L'improvvisa trasformazione del giovane e il pianto disperato di Cristalda colpì profondamente le sirene, che si resero conto del dolore che avevano provocato e s'impietosirono di fronte alla forza di un simile amore. Nonostante fossero riuscite a separarli, ogni cosa in quella spiaggia era intriso di quella forza, dal mare alla spiaggia tutto continuava a parlare di loro.
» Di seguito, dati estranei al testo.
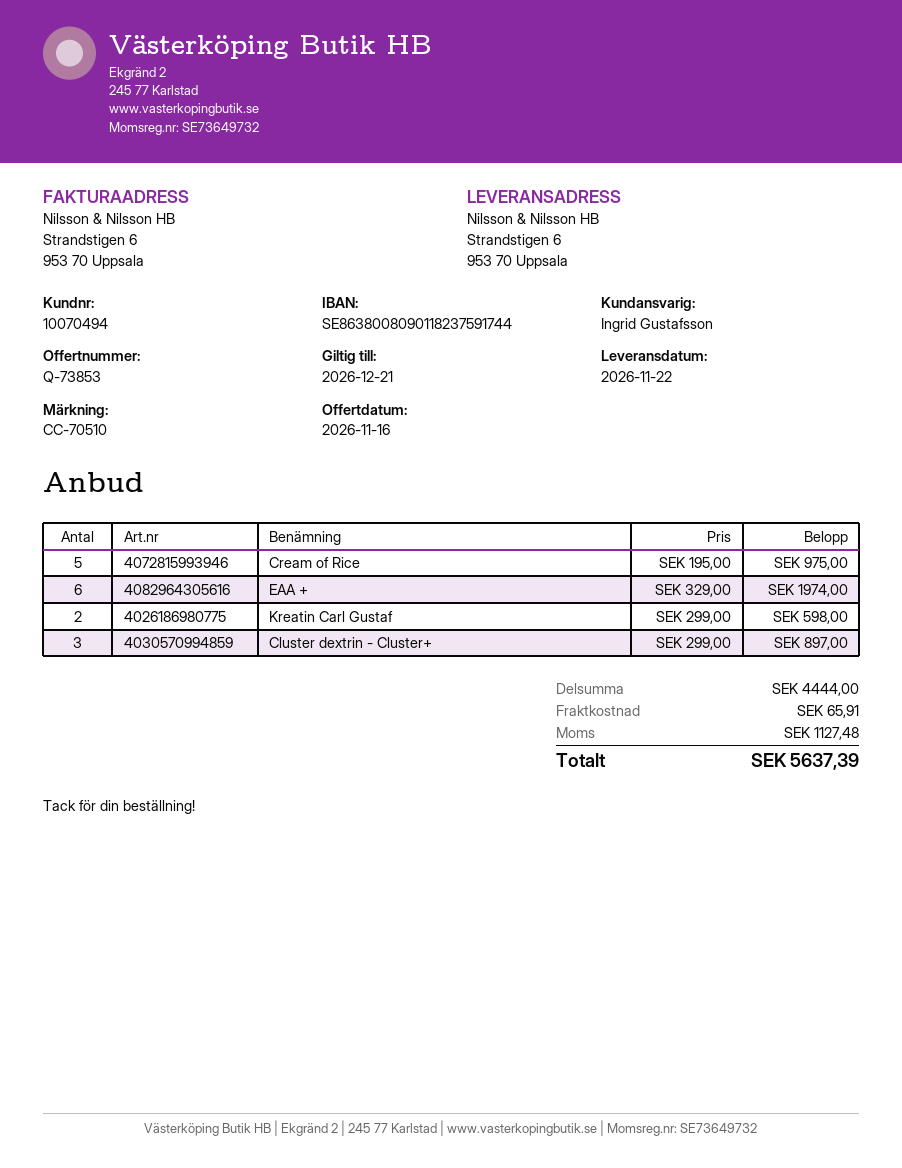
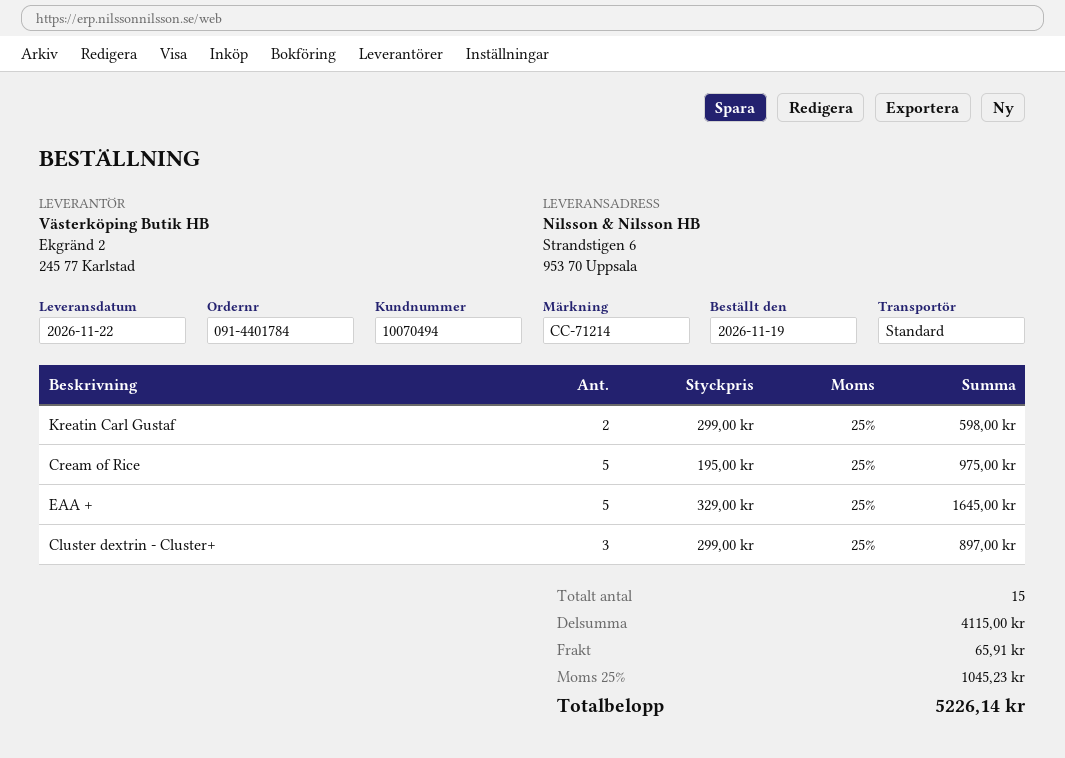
reference: CC-70510 -> CC-71214
EAA +: 6 x 329.00 = 1974.00 -> 5 x 329.00 = 1645.00
subtotal: 4444.00 -> 4115.00
tax: 1127.48 -> 1045.23
total: 5637.39 -> 5226.14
Così le sirene concessero loro di potersi riabbracciare di nuovo, ma soltanto per una notte, ogni cento anni.

Da allora ogni cento anni, e per una notte soltanto, Pizzomunno ritorna umano e Cristalda riemerge dagli abissi del mare, in modo da potersi riabbracciare ed amarsi sulla loro amata spiaggia. 

Se passando da quella spiaggia nella notte del 15 agosto (dicono) vi sembra che Pizzomunno non sia dove dovrebbe essere, allora vuol dire che è una notte d’amore, di compassione e di passione; una notte speciale in cui i due amanti ricongiunti si stringono, consapevoli che all'alba torneranno ad essere divisi per altri cento anni.

Questa leggenda, che verrà cantata da Max Gazzè durante la sessantottesima edizione del Festival di Sanremo, contiene una variante meno conosciuta. Si dice che Cristalda fosse anch’essa una sirena e che il suo amore, contraccambiato dal bel Pizzomunno, provocasse l’invidia e lo sdegno delle sorelle, le quali, ingelosite dalla fortuna del loro amore, trasformarono il giovane in una roccia, permettendo ai due di potersi ricongiungere solo per una notte ogni cento anni. Al faraglione di Pizzomunno è legata anche un’altra peculiarità: si dice che girando attorno al macigno ed esprimendo un desiderio, questo si avveri.

Questo racconto ci offre la possibilità di congratularci con Max Gazzè, suo fratello Francesco e il noto autore Francesco De Benedettis (coautori del testo del brano), ed apprezzare il loro tentativo di portare sul più famoso palco della canzone italiana una storia legata alla tradizione, all'amore, al territorio, ma sopratutto, ad un borgo.